You could go blue in the face listing all of the YA literary adaptations to have failed with critics and the box office, but few sins were egregious as those committed by 2014’s The Giver. One glance at the roster on either side of the camera was enough to generate plenty of excitement, but the end result was a monotonous bore that simply didn’t deserve the franchise it was clearly intended to launch.
Directed by Patriot Games, The Bone Collector, and Salt‘s Phillip Noyce, co-written by acclaimed playwright Michael Mitnick and awards-laden filmmaker Robert B. Weide, with a cast featuring Brenton Thwaites, Jeff Bridges, Meryl Streep, Alexander SkarsgĂ„rd, and Taylor Swift to name just a few, it was arguably harder for the creative team to get this one wrong.
And yet, that’s exactly what happened when The Giver stumbled out of the blocks to a general sense of apathy from all corners, earning less than $70 million during its theatrical run, before winding up with a desperately unimpressive Rotten Tomatoes score of just 35%.

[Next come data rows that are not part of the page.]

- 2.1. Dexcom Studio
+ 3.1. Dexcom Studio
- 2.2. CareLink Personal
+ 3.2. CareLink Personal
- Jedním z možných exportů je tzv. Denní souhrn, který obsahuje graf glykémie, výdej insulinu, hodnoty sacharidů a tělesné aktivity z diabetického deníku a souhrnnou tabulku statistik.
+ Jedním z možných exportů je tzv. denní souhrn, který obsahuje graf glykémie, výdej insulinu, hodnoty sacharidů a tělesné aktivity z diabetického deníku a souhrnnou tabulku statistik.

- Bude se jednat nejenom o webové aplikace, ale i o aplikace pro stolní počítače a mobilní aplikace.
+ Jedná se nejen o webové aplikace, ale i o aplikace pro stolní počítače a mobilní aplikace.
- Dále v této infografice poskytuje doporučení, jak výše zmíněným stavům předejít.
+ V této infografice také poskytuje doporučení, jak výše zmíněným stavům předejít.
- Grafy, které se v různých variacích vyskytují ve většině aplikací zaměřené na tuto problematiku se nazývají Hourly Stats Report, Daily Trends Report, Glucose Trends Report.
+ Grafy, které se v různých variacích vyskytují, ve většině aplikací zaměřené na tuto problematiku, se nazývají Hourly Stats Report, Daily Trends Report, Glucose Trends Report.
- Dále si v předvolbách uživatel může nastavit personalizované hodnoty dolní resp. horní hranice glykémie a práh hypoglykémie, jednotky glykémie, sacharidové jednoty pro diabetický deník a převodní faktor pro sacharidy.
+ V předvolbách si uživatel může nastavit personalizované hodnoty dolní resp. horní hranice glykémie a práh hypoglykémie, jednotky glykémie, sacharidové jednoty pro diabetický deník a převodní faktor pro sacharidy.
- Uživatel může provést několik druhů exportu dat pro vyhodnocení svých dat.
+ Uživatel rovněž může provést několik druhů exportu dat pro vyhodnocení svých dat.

A standard dystopian fable that finds a young protagonist learning how to embrace their destiny with the assistance of a wizened old mentor, the bare bones of the plot will be more than familiar to anyone with even a passing interest in the YA phenomenon.
A huge missed opportunity, then, but one that’s making an unexpected comeback on streaming. As per FlixPatrol, The Giver has rocketed up the Netflix global charts by virtue of Top 10 finishes in the United Kingdom and Ireland, but it’s seven years too late for anyone to actually care.